The amount you are able to borrow is dependent on a number of factors, so you will need to consider the cost of moving, your monthly income and expenditure and your credit history.

Mortgage term

Our Mortgage Advisers can help you to find the right number of years (term) over which to repay your mortgage. If you spread your mortgage over a longer-term, your monthly repayments will be lower, and your affordability greater. However, please note that the longer your mortgage term, the more interest you will have to pay the lender.

Repayment options

There are two main mortgage repayment options available to you: repayment and interest only. The availability of both will depend upon your circumstances.
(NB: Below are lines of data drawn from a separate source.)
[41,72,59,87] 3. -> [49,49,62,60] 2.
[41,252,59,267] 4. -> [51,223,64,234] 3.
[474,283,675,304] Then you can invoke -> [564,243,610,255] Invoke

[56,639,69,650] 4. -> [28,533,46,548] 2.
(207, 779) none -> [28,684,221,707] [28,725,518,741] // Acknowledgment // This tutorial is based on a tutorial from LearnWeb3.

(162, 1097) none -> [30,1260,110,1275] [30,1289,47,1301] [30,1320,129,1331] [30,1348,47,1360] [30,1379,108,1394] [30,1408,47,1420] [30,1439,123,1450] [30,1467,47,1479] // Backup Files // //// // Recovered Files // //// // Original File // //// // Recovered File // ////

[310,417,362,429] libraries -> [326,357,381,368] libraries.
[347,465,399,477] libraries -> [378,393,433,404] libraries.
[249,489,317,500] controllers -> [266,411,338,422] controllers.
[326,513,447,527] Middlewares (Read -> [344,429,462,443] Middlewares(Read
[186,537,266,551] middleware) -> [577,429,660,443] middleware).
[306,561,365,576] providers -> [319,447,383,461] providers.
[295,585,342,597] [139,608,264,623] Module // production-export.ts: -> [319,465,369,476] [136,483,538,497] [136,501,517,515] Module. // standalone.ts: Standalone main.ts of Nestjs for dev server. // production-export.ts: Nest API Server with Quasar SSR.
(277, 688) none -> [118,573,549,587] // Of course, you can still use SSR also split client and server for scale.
Please note that part repayment part interest-only mortgages may also be available; our Mortgage Advisers can discuss this with you.


Types of mortgage

You have several options, each of which has advantages and disadvantages.


  • The same monthly payments for the initial period (usually 2, 3 or 5 years).

  • After this period, the rate usually reverts to a variable rate.

  • Easy to plan as exact costs known.

  • Payments cannot increase during the initial fixed period.

  • During the fixed period, payments cannot decrease and early repayment charges may apply.



  • The rate will be driven largely by the economy and the market.

  • The lender decides their current rate, which you pay – this does change.

  • You may benefit from rate reductions and pay less each month.

  • No early repayment charges during the term.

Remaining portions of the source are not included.